Before October 1, 2016, the root zone had been overseen by the Internet Corporation for Assigned Names and Numbers (ICANN) which delegates the management to a subsidiary acting as the Internet Assigned Numbers Authority (IANA). Distribution services are provided by Verisign. Prior to this, ICANN performed management responsibility under oversight of the National Telecommunications and Information Administration (NTIA), an agency of the United States Department of Commerce. Oversight responsibility transitioned to the global stakeholder community represented within ICANN's governance structures.

A combination of limits in the DNS definition and in certain protocols, namely the practical size of unfragmented User Datagram Protocol (UDP) packets, resulted in a practical maximum of 13 root name server addresses that can be accommodated in DNS name query responses. However, as of 2007, the root zone was serviced by several hundred servers at over 130 locations in many countries.

==Initialization of DNS service==
The DNS root zone is served by thirteen root server clusters which are authoritative for queries to the top-level domains of the Internet. Thus, every name resolution either starts with a query to a root server or uses information that was once obtained from a root server.

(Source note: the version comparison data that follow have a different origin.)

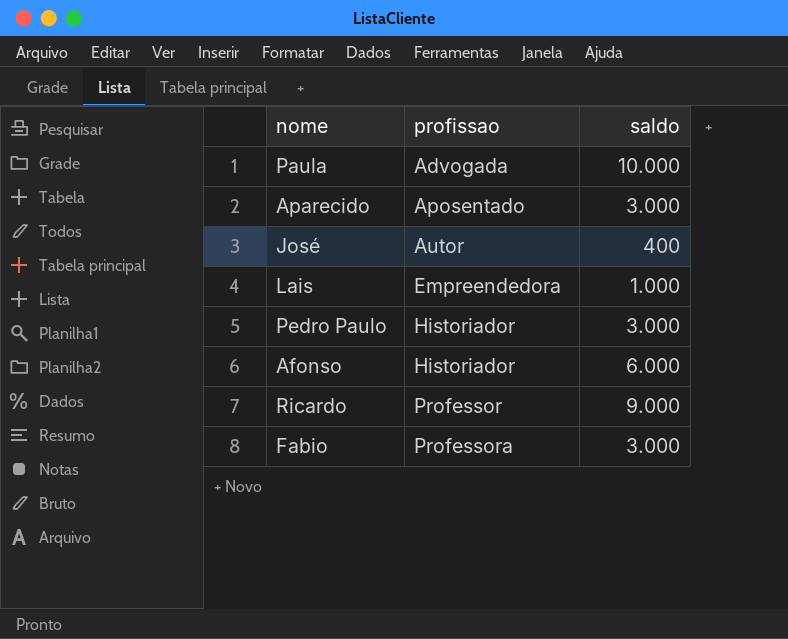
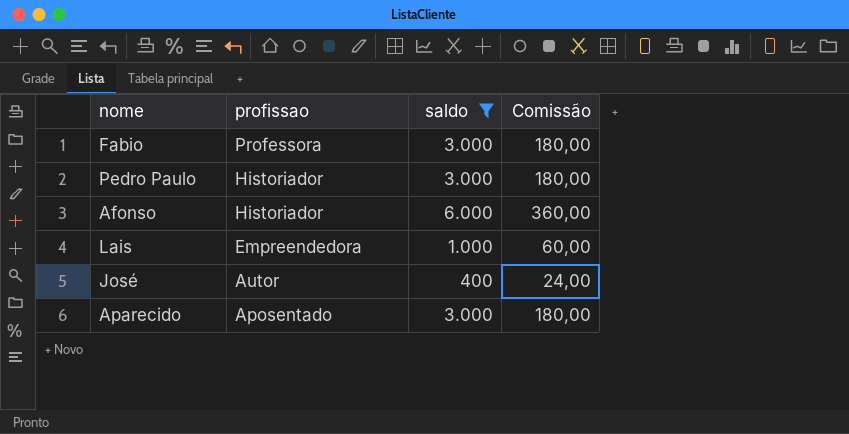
filter: none -> saldo <= 6.000
row order: profissao ascending -> profissao descending
column Comissão | formula: none -> [saldo] * 0,06

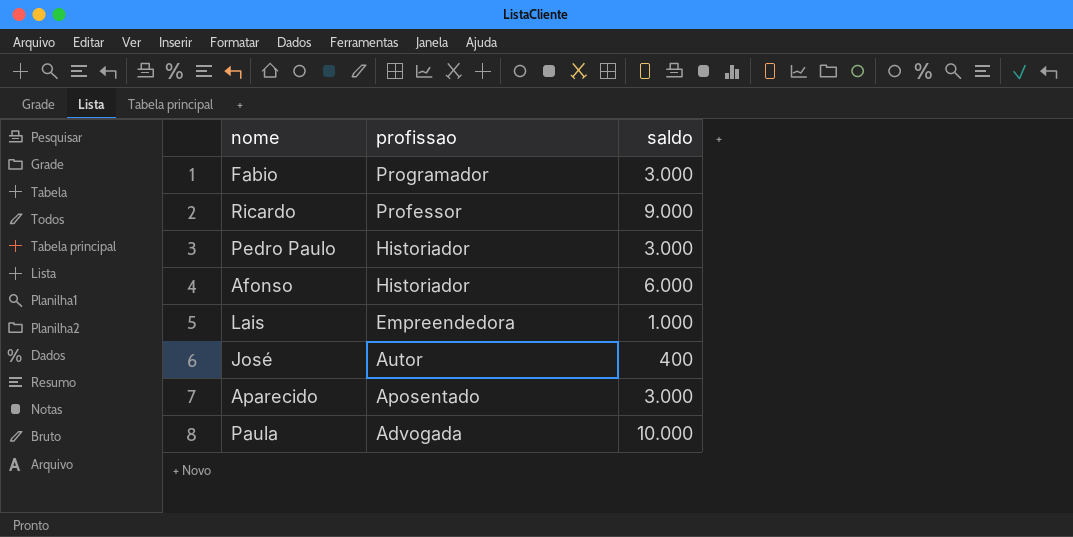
filter: saldo <= 6.000 -> none
column Comissão | formula: [saldo] * 0,06 -> none
Fabio | profissao: Professora -> Programador

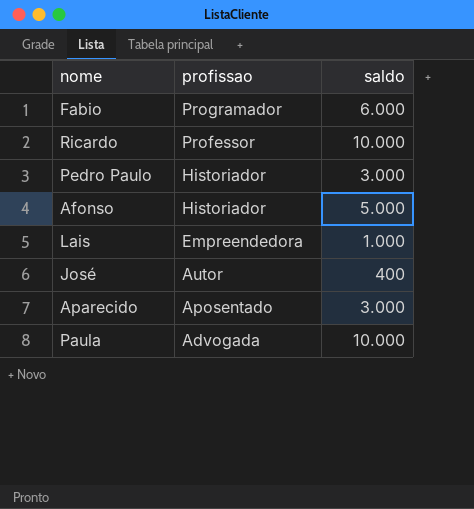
Fabio | saldo: 3.000 -> 6.000
Ricardo | saldo: 9.000 -> 10.000
Afonso | saldo: 6.000 -> 5.000

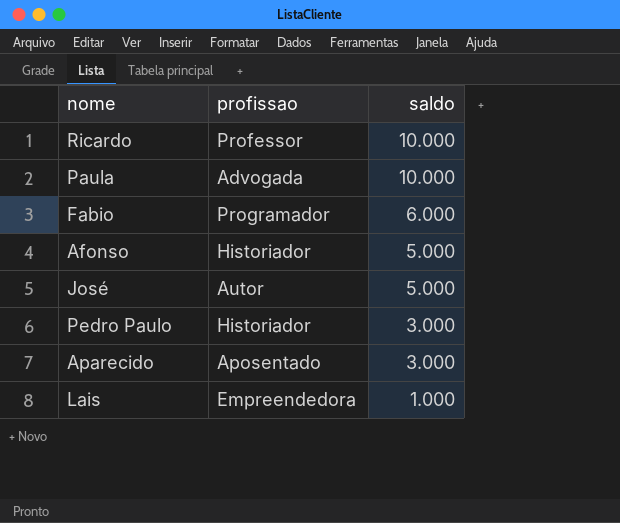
row order: profissao descending -> saldo descending
José | saldo: 400 -> 5.000

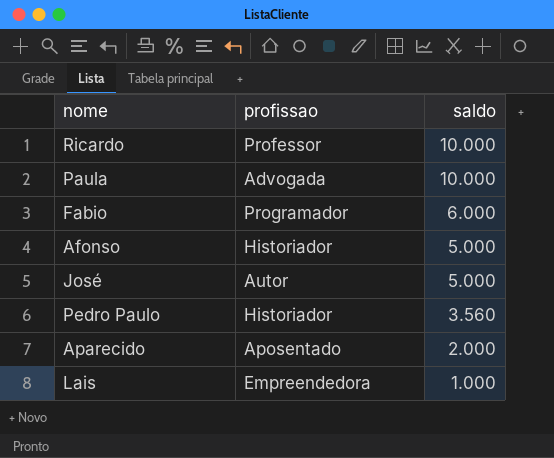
Pedro Paulo | saldo: 3.000 -> 3.560
Aparecido | saldo: 3.000 -> 2.000

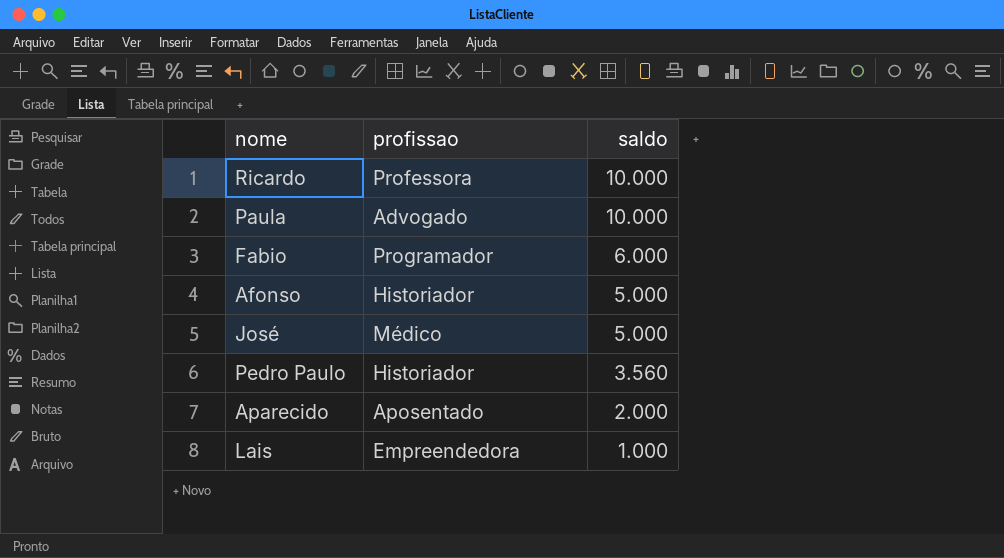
Ricardo | profissao: Professor -> Professora
Paula | profissao: Advogada -> Advogado
José | profissao: Autor -> Médico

The root servers clusters have the official names a.root-servers.net to m.root-servers.net. To resolve these names into addresses, a DNS resolver must first find an authoritative server for the net zone. To avoid this circular dependency, the address of at least one root server must be known for bootstrapping access to the DNS. For this purpose, operating systems or DNS servers or resolver software packages typically include a file with all addresses of the DNS root servers. Even if the IP addresses of some root servers change, at least one is needed to retrieve the current list of all name servers. This address file is called named.cache in the BIND name server reference implementation. The current official version is distributed by ICANN's InterNIC.

With the address of a single functioning root server, all other DNS information may be discovered recursively, and information about any domain name may be found.

==Redundancy and diversity==
The root DNS servers are essential to the function of the Internet, as most Internet services, such as the World Wide Web and email, are based on domain names. The DNS servers are potential points of failure for the entire Internet. For this reason, multiple root servers are distributed worldwide. The DNS packet size of 512 octets limits a DNS response to thirteen addresses, until protocol extensions (see Extension Mechanisms for DNS) lifted this restriction. While it is possible to fit more entries into a packet of this size when using label compression, thirteen was chosen as a reliable limit. Since the introduction of IPv6, the successor Internet Protocol to IPv4, previous practices are being modified and extra space is filled with IPv6 name servers.

The root name servers are hosted in multiple secure sites with high-bandwidth access to accommodate the traffic load. At first, all of these installations were located in the United States; however, the distribution has shifted and this is no longer the case. Usually each DNS server installation at a given site is a cluster of computers with load-balancing routers. A comprehensive list of servers, their locations, and properties is available at https://root-servers.org/. As of 24 June 2023, there were 1708 root servers worldwide.

The modern trend is to use anycast addressing and routing to provide resilience and load balancing across a wide geographic area. For example, the j.root-servers.net server, maintained by Verisign, is represented by 104 (As of January 2016) individual server systems located around the world, which can be queried using anycast addressing.

==Management==
The content of the Internet root zone file is coordinated by a subsidiary of ICANN which performs the Internet Assigned Numbers Authority (IANA) functions. Verisign generates and distributes the zone file to the various root server operators.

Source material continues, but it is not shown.